III - Reforçar a coordenação entre todos os intervenientes, designando coordenadores regionais de entre as equipas das administrações regionais de saúde (ARS).
IV - Permitir às pessoas com a doença de Alzheimer e seus familiares a possibilidade de escolha do apoio domiciliário, sempre que esta solução seja adequada.
V - Optimizar o percurso dos cuidados, nomeadamente através da:
Criação de exames de rastreio sistemáticos de base populacional;
Reforço dos cuidados de saúde primários e da articulação com as consultas de especialidade;
Criação de uma carta de informação «doença de Alzheimer» para cada doente;
Elaboração e implementação de um dispositivo de alerta e acompanhamento dos casos sinalizados.

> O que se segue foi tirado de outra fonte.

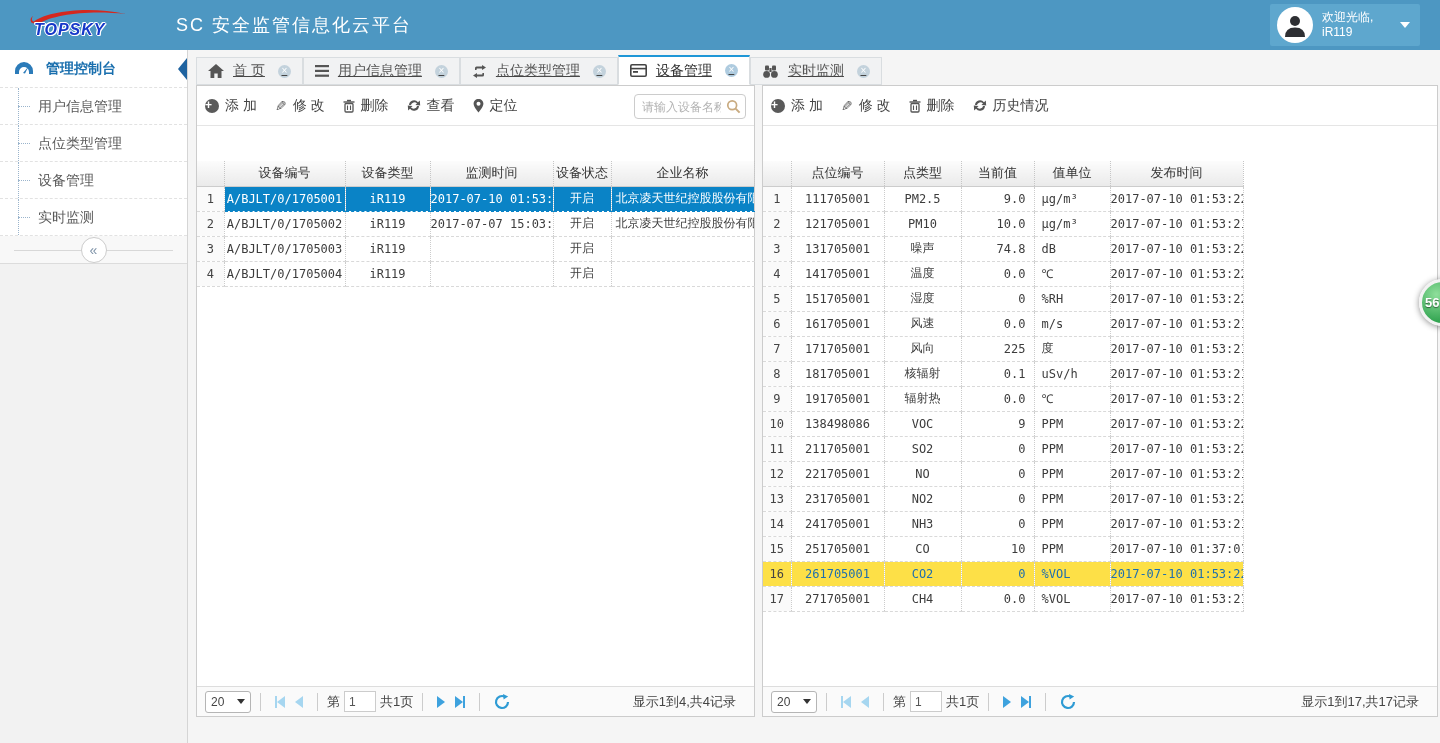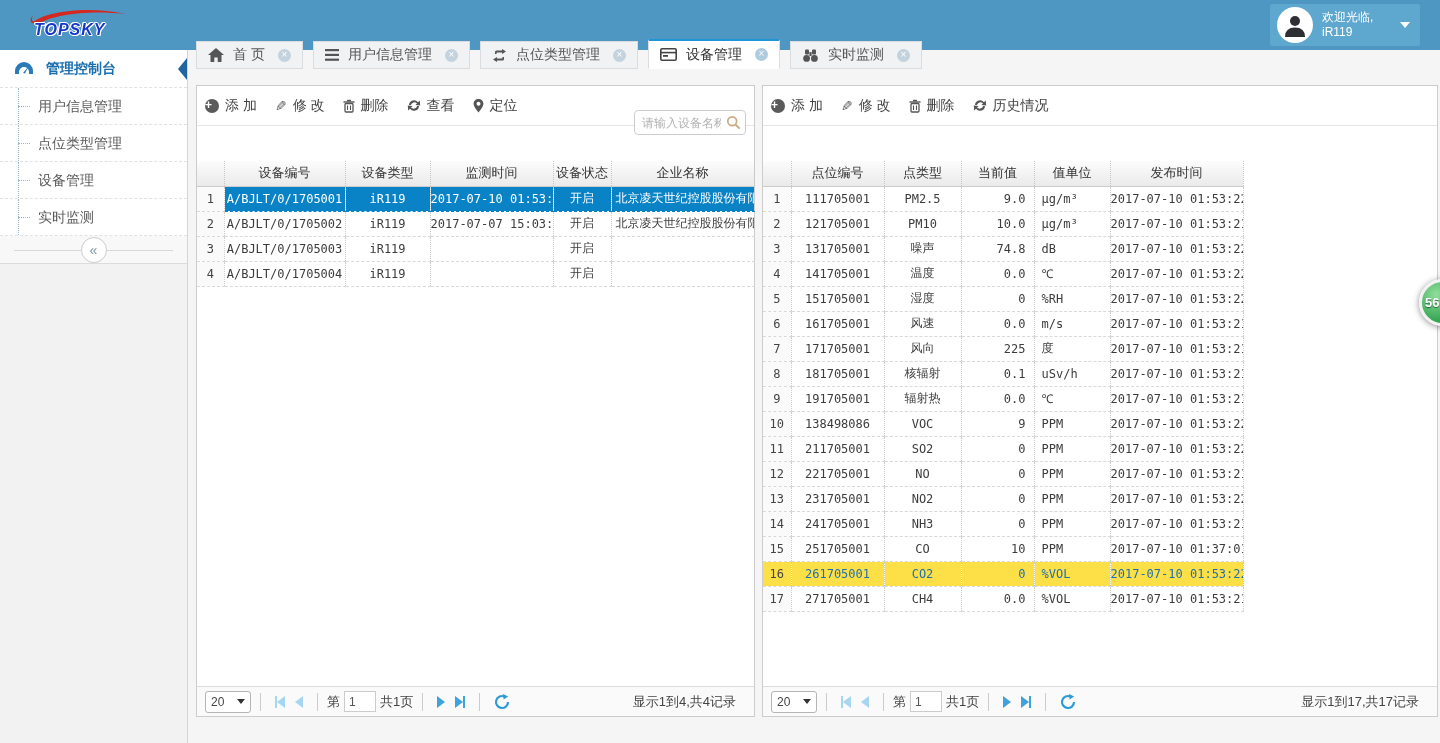--- a/index.html
+++ b/index.html
@@ -116,6 +116,7 @@
     </svg>
     <span class="word">TOPSKY</span>
   </div>
+  <div class="app-title">SC  安全监管信息化云平台</div>
   <div class="userbox">
     <div class="avatar">
       <svg width="24" height="24" viewBox="0 0 24 24">

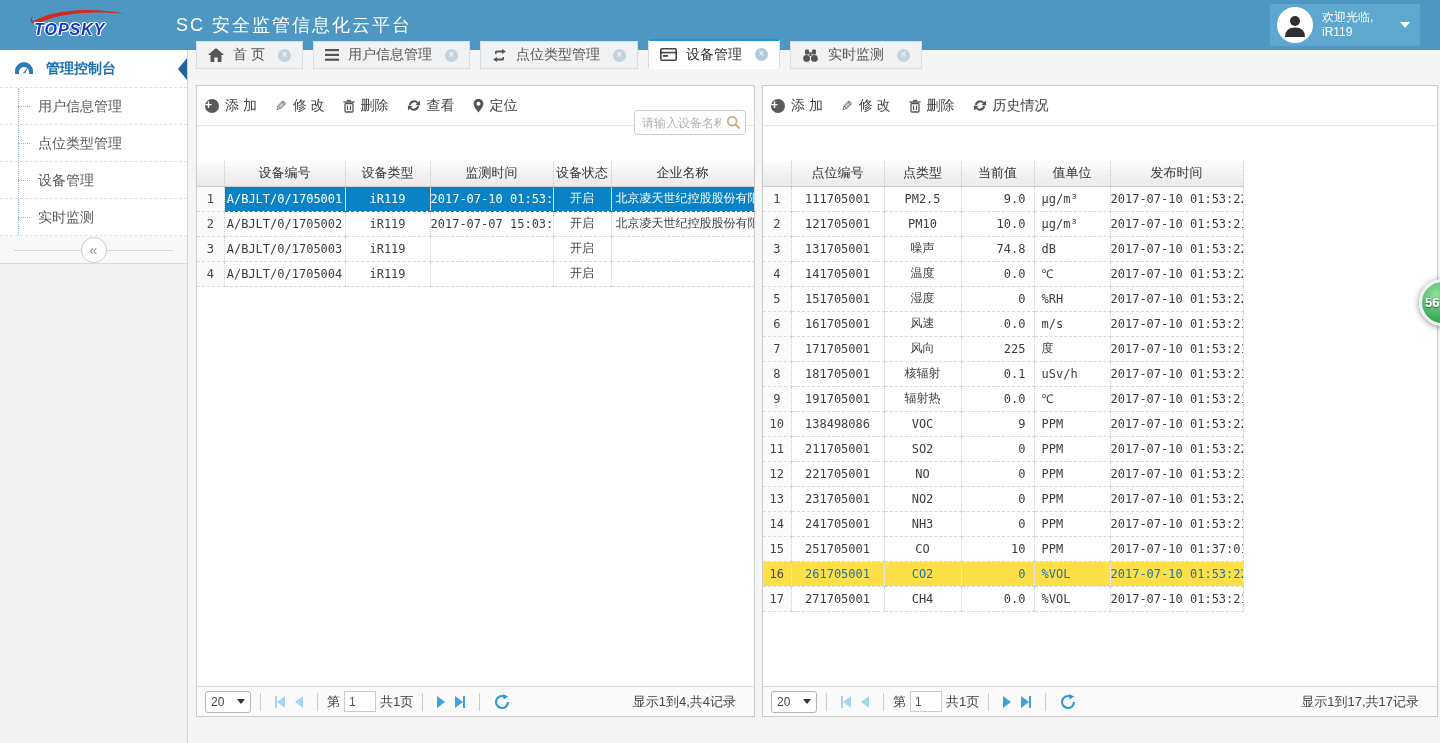--- a/index.html
+++ b/index.html
@@ -23,7 +23,7 @@
 
   
   .tabbar { position:absolute; left:188px; top:50px; width:1252px; height:35px; }
-  .tabs { position:absolute; left:8px; bottom:16px; display:flex; align-items:flex-end; gap:10px; }
+  .tabs { position:absolute; left:8px; bottom:0; display:flex; align-items:flex-end; gap:0;text-decoration:underline; }
   .tab { display:inline-flex; align-items:center; height:28px; padding:0 11px; background:#f1f2f3;
     border:1px solid #d9dde0; font-size:14px; color:#555; cursor:default; white-space:nowrap; }
   .tab .ticon { margin-right:9px; display:inline-flex; }

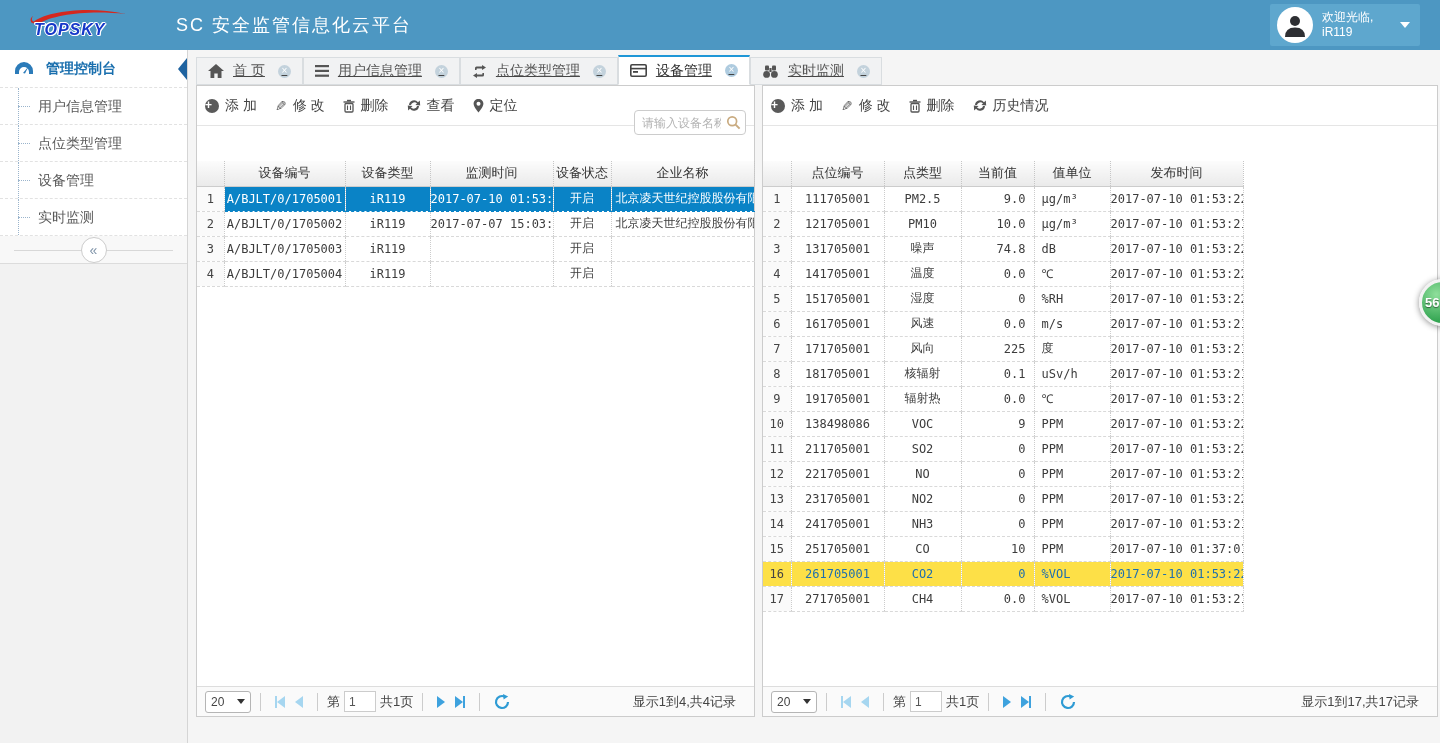--- a/index.html
+++ b/index.html
@@ -60,7 +60,7 @@
   .ic-add { width:14px; height:14px; border-radius:50%; background:#5a5a5a; color:#fff; font-size:12px;
     line-height:13px; text-align:center; font-weight:bold; }
   .ic-pencil { font-size:14px; color:#555; transform:scaleX(-1); display:inline-block; }
-  .search-wrap { position:absolute; right:8px; top:24px; }
+  .search-wrap { position:absolute; right:8px; top:8px; }
   .search-wrap input { width:112px; height:25px; border:1px solid #ccc; border-radius:4px; padding:0 24px 0 7px;
     font-size:12px; color:#555; outline:none; }
   .search-wrap input::placeholder { color:#b3b3b3; }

VI - Estabelecer metas e objectivos, nomeadamente através da:
Garantia de uma dotação específica, em sede do Orçamento do Estado para a saúde e de entre as verbas destinadas à RNCCI, para a aplicação do Plano Nacional para as Demências, bem como para o alargamento e melhoria das respostas;
Definição de metas bianuais;
Apresentação pela Direcção-Geral de Saúde ao Parlamento de um relatório semestral sobre o progresso das respostas à doença de Alzheimer e outras demências.

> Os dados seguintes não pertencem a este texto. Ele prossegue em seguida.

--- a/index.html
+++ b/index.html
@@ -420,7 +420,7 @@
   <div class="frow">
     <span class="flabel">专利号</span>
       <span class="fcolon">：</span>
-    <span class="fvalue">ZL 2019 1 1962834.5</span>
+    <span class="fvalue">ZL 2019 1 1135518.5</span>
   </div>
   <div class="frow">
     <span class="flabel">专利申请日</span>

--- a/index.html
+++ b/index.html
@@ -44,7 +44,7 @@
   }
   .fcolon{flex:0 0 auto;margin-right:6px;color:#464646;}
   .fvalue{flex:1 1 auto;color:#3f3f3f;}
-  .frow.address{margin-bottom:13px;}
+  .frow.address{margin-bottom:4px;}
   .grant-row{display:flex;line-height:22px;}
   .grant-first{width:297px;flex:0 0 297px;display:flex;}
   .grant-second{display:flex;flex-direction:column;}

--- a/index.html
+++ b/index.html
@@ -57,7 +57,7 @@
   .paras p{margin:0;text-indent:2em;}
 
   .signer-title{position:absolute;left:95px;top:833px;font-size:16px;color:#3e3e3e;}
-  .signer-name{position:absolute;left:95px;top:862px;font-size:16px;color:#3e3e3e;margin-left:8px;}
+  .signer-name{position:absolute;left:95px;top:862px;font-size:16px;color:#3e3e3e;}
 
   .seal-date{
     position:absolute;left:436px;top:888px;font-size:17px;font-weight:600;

VII - Estudar um sistema fiscal equitativo para:
Custos assumidos por doentes e cuidadores por não haver respostas do Estado;
Incidência de IVA em ajudas técnicas e cuidados específicos especialmente onerosos.
VIII - Aprovar um estatuto da pessoa com demência, com vista a:
Promoção do direito de as pessoas tomarem as suas próprias decisões e ao planeamento antecipado prevendo situações de futura incapacidade, com vista à implementação de «decisões para o futuro»;
Consagração de legislação adequada aos cuidados prestados a pessoas com demência, ao seu tratamento e à investigação sobre a demência;
Revisão do regime de tutela de maiores em situação de incapacidade, de forma a, nomeadamente:
i) Prever a possibilidade de autotutela, ou seja, a possibilidade de o próprio
escolher por quem quer ser representado;
ii) Distinguir a necessidade de representação para questões financeiras e paraquestões de saúde e pessoais;
iii) Prever a possibilidade de avaliação da capacidade para a prática de determinado acto ou categoria de actos;Planeamento antecipado prevendo situações de futura incapacidade, nos termos da legislação aplicável em cumprimento do artigo 9.º da Convenção dos Direitos do Homem e a Biomedicina, aprovada em Oviedo em 1997;
Cumprimento das declarações de vontade anteriormente manifestada no tocante a uma intervenção médica por um paciente que, no momento da intervenção, não se encontre em condições de expressar a sua vontade;
Salvaguarda do consentimento informado;
Protecção das pessoas em situação de incapacidade;
Garantia do exercício dos seus direitos e de apoio na tomada de decisões.
5 - Desenvolva, nomeadamente através dos serviços públicos, uma campanha de sensibilização para a doença de Alzheimer e outras demências, bem como sobre a importância de um diagnóstico precoce, características, sintomas e medicação existente. A campanha deverá, também, enunciar as respostas existentes no âmbito do SNS e segurança social e forma de acesso.
Aprovada em 22 de Outubro de 2010.
O Presidente da Assembleia da República, Jaime Gama.